When using Gremlin, you have to think in terms of a stream. The stream contains traversers which travel through the steps you've written. In your case, with your initial test of:

g.V().has("user", "userId", 1)
      .union(
         __.valueMap().by(__.unfold()),
         __.project('questions').by(
            __.outE('response').valueMap().by(__.unfold()).fold()
         )
      )
      .unfold()
      .group()
      .by(__.select(column.keys))
      .by(__.select(column.values))

you have one traverser (i.e.

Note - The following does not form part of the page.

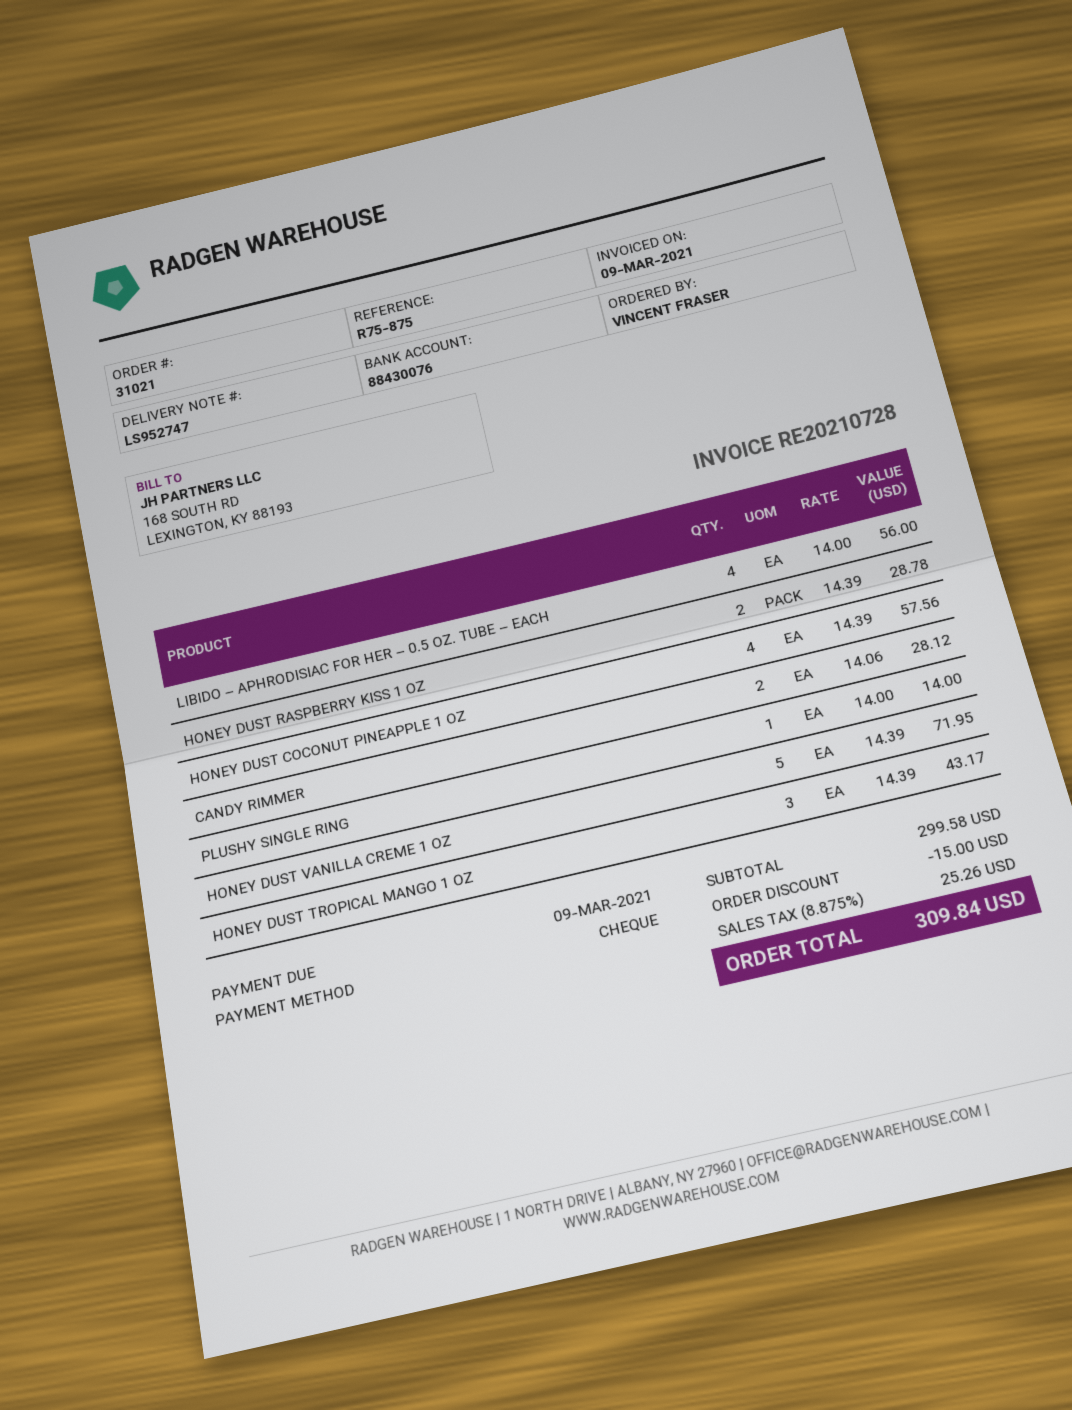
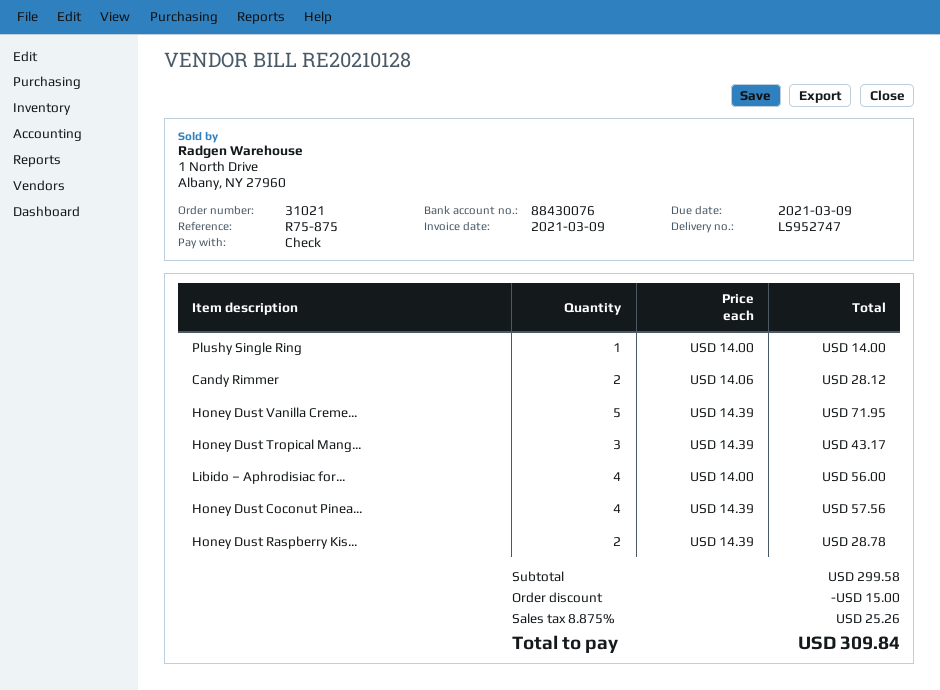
invoice number: RE20210728 -> RE20210128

V().has("user", "userId", 1) produces one user) that flows to the union() and is split so that it goes to both valueMap() and project() both producing Map instances. You now have two traversers which are unfolded to a stream and grouped together to one final Map traverser.

So with that in mind what changes when you do hasLabel("user")? Well, you now have more than one starting traverser which means you will produce two traversers for each of those users when you get to union(). They will each be flatted to stream by unfold() and then they will just overwrite one another (because they have the same keys) to produce one final Map.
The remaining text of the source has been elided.